Given data:
BEGIN
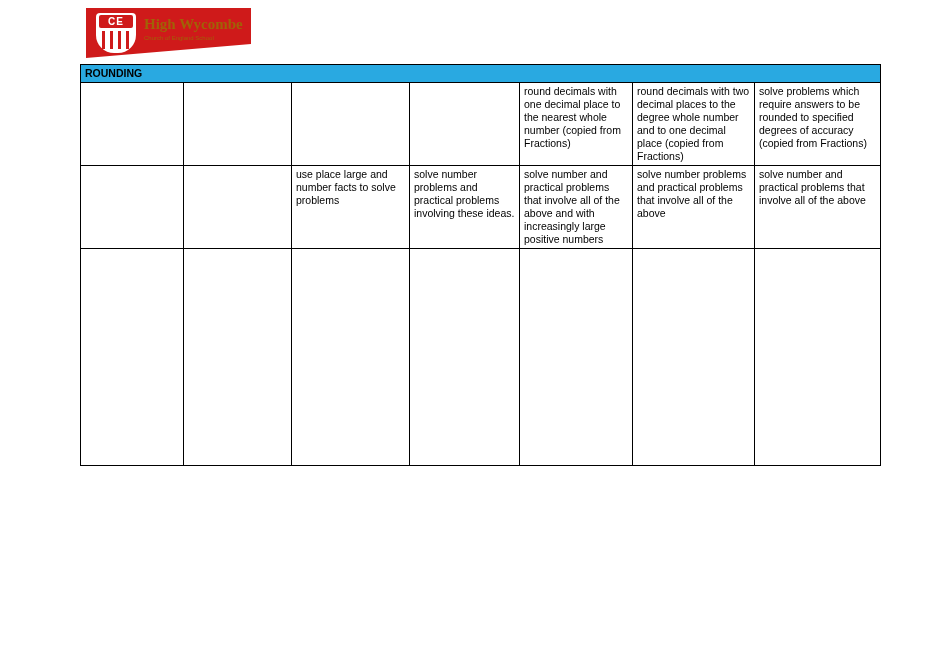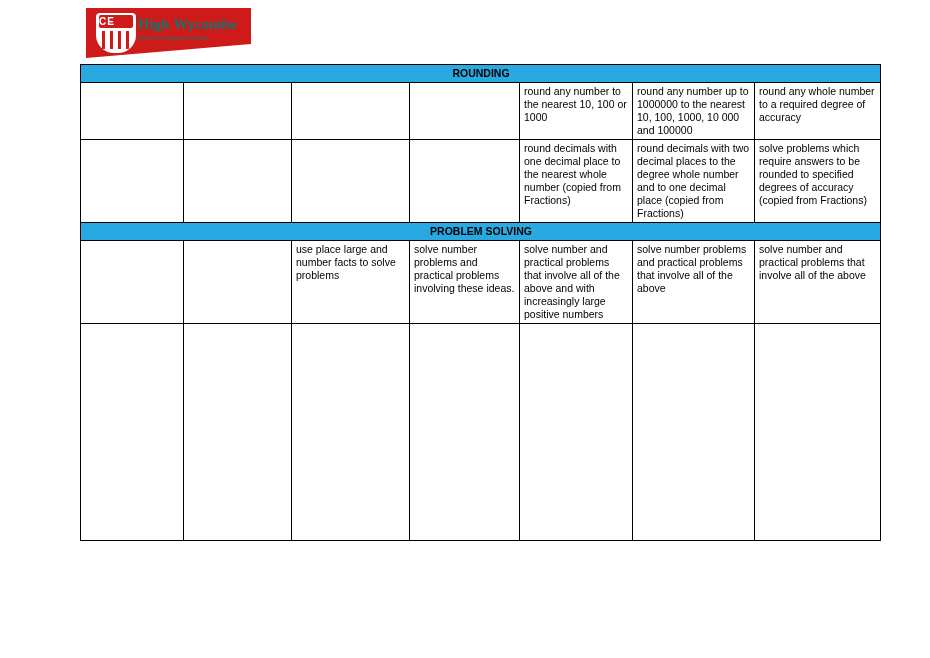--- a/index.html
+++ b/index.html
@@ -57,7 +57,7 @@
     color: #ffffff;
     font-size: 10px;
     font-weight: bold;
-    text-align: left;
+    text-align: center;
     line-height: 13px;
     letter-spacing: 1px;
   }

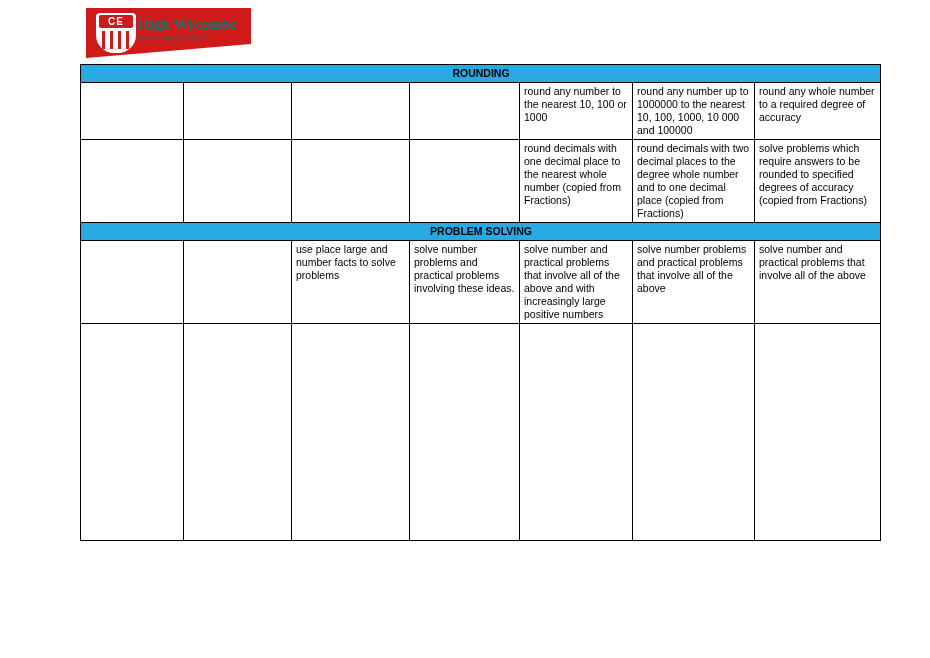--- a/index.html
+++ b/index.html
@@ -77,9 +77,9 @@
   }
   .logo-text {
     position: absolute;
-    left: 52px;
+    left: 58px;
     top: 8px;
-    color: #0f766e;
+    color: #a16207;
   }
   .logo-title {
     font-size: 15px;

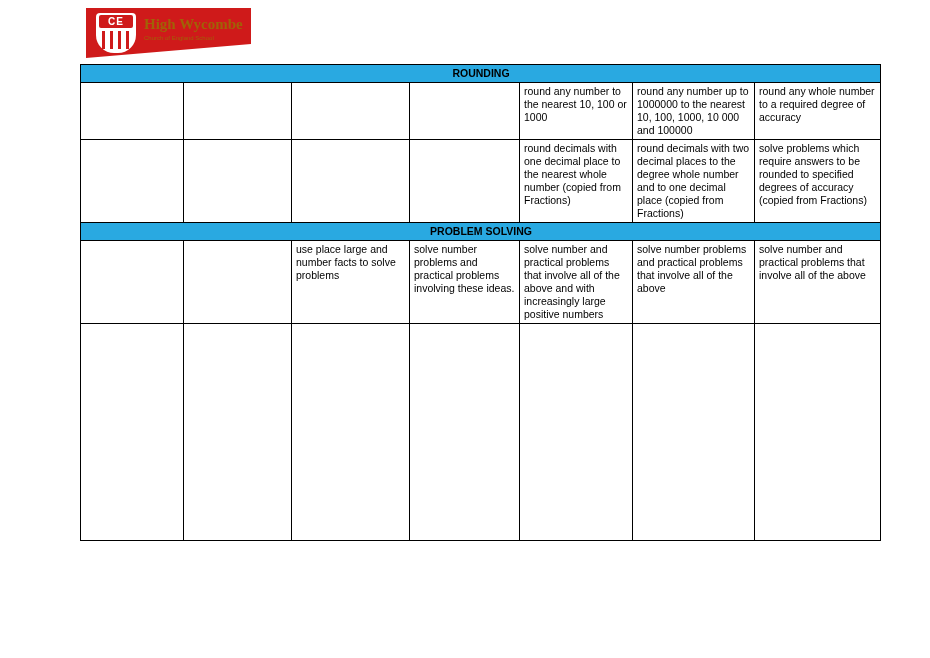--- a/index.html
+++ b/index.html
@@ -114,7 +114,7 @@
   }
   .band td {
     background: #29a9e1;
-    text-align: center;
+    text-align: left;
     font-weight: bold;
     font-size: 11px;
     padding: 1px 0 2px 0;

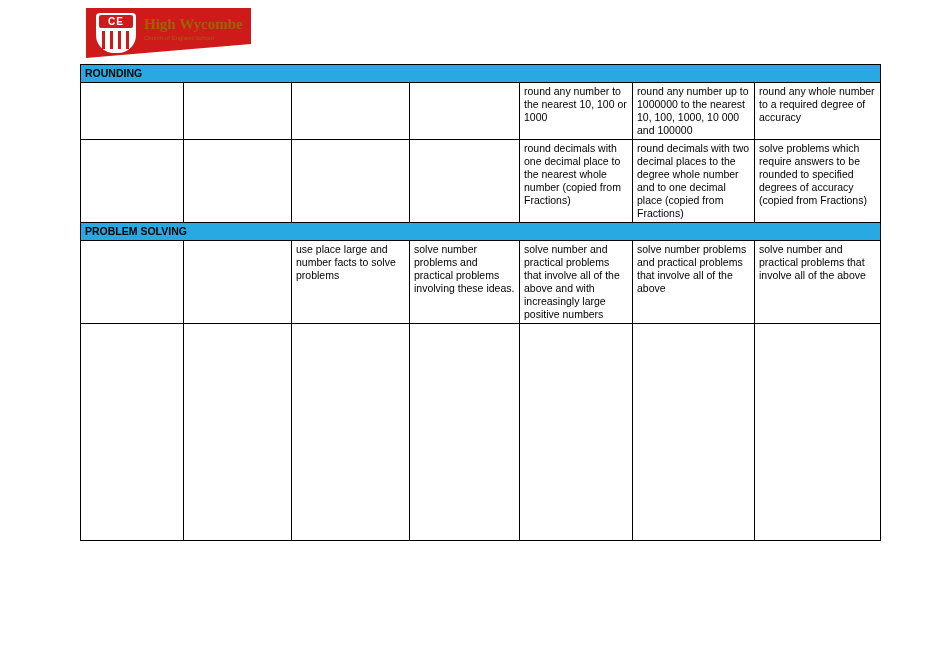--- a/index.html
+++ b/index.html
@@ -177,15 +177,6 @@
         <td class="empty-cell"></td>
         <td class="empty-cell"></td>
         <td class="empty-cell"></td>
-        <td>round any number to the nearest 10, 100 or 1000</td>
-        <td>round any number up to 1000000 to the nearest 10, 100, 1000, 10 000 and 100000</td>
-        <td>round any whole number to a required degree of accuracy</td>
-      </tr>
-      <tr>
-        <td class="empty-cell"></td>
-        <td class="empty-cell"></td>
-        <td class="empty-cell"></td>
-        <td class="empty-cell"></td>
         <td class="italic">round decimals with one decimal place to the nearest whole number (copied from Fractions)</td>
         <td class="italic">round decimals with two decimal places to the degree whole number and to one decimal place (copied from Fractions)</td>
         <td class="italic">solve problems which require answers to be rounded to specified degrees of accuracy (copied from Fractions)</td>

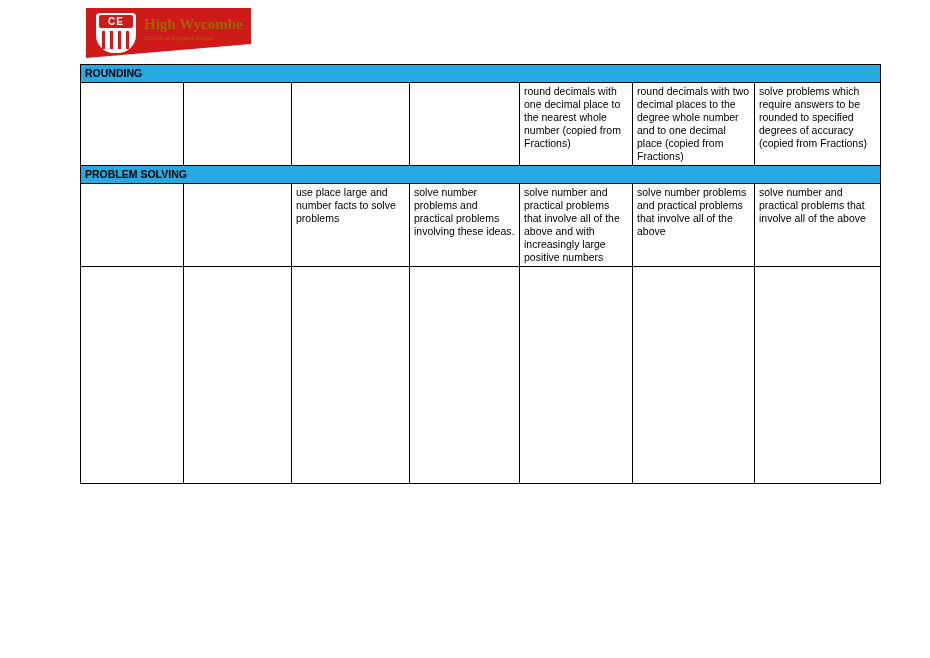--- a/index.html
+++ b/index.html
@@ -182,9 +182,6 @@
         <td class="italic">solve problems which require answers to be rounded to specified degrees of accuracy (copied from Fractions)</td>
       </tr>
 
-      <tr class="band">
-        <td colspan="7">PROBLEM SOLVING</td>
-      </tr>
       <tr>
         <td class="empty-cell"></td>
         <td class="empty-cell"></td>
END
BEGIN
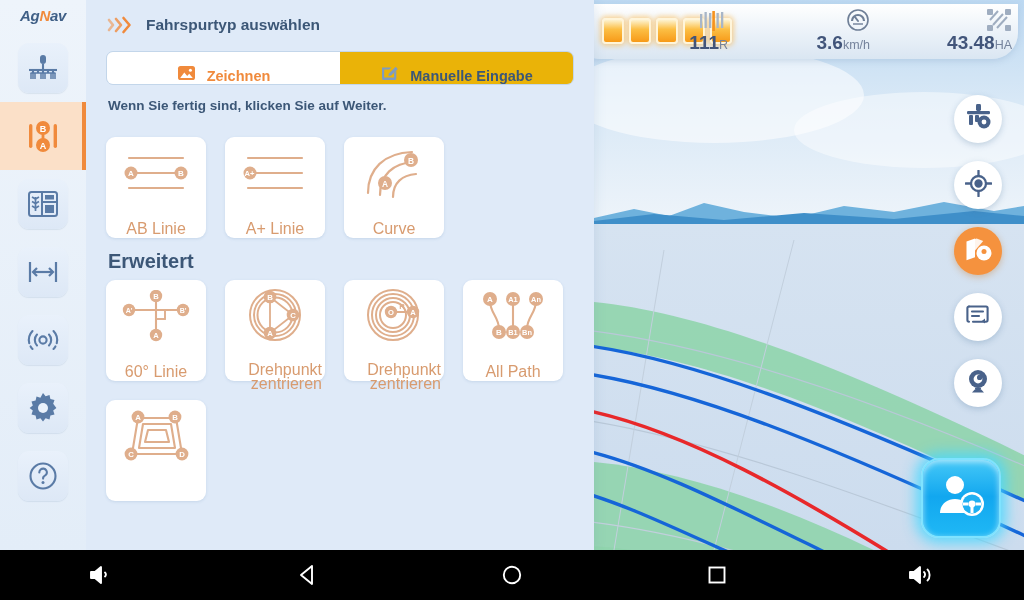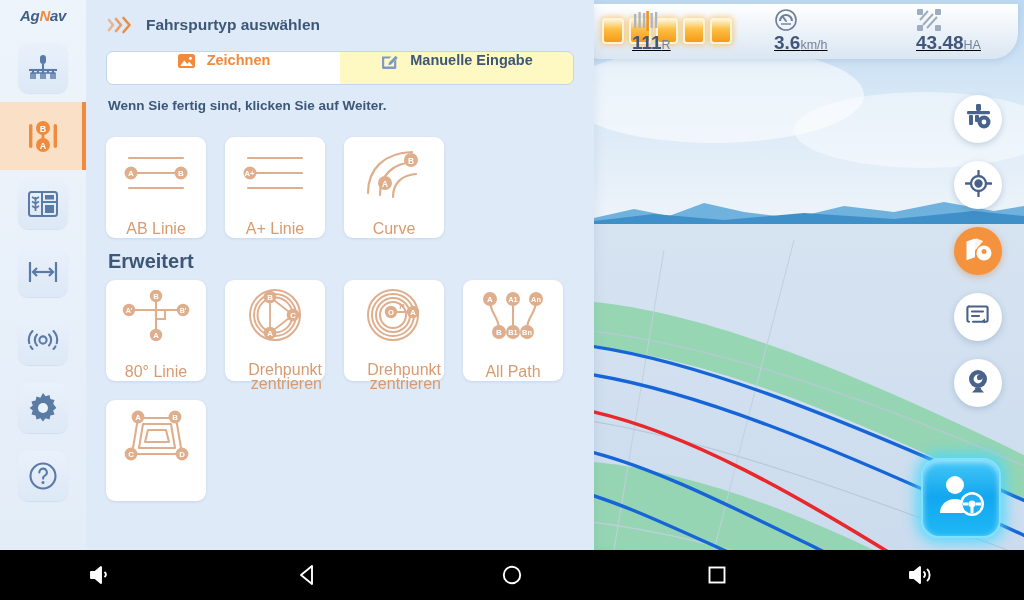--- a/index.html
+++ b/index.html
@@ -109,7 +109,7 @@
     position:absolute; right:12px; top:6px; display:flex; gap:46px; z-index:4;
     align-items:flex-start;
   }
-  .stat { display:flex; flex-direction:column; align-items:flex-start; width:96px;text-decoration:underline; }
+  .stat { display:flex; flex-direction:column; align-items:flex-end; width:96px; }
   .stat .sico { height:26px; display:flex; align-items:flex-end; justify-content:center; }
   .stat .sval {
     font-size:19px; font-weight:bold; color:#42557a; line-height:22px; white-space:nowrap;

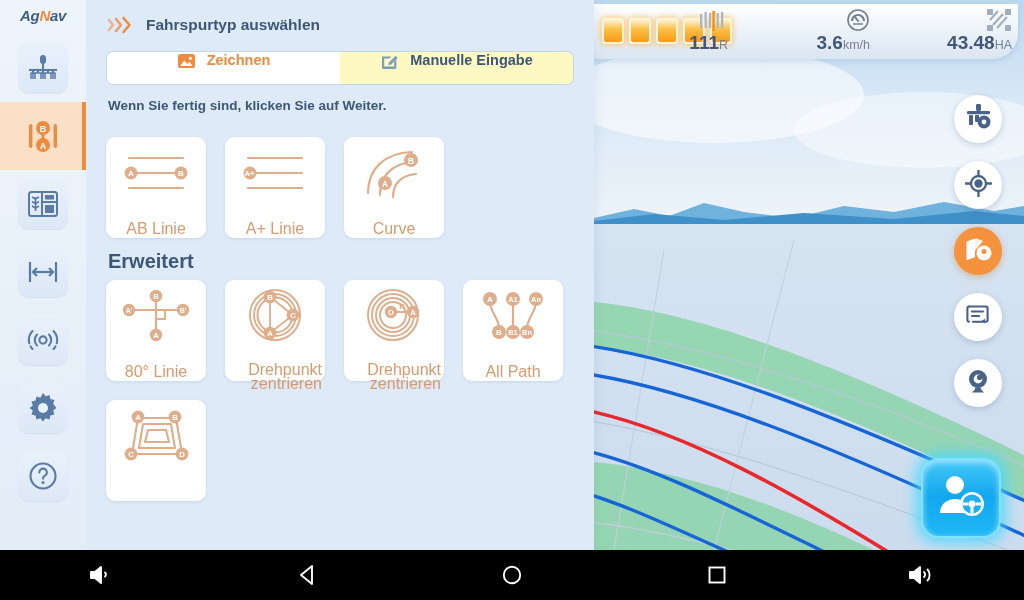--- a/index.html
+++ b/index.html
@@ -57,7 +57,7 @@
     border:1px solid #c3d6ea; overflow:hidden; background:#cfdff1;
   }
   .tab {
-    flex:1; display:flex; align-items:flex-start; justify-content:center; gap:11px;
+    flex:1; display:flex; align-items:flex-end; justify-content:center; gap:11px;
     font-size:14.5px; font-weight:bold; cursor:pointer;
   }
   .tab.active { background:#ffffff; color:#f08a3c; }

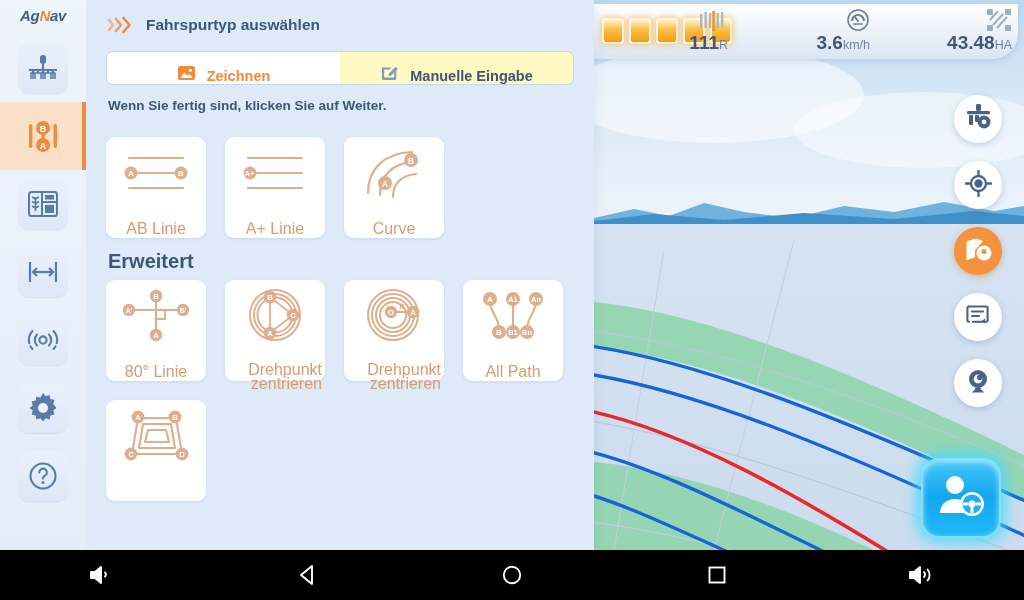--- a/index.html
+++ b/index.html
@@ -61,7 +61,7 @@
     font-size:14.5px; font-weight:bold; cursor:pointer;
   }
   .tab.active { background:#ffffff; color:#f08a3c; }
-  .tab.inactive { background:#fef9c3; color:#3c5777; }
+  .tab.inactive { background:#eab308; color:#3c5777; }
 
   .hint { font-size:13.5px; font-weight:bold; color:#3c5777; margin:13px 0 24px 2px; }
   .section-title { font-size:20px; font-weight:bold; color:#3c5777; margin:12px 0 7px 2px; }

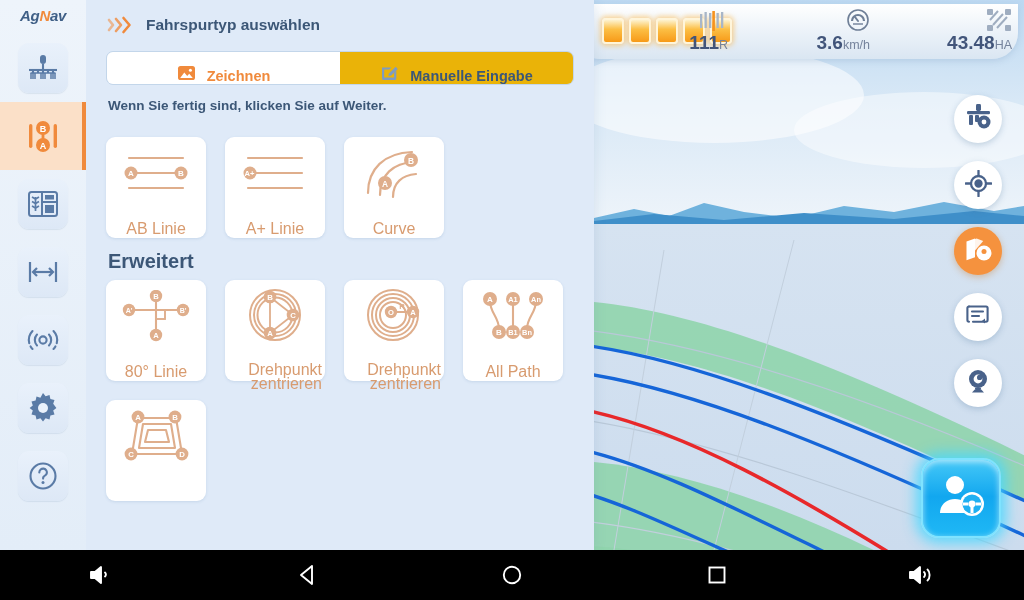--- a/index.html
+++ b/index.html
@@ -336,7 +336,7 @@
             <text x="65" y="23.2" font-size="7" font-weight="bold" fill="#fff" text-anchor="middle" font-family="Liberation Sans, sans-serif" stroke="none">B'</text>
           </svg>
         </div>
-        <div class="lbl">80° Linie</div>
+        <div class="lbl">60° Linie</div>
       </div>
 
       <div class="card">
END
Task to carry out: Filter the lines above, keeping each one that contains the string "from".

Response to the task:
         <td class="italic">round decimals with one decimal place to the nearest whole number (copied from Fractions)</td>
         <td class="italic">round decimals with two decimal places to the degree whole number and to one decimal place (copied from Fractions)</td>
         <td class="italic">solve problems which require answers to be rounded to specified degrees of accuracy (copied from Fractions)</td>
         <td class="italic">solve problems which require answers to be rounded to specified degrees of accuracy (copied from Fractions)</td>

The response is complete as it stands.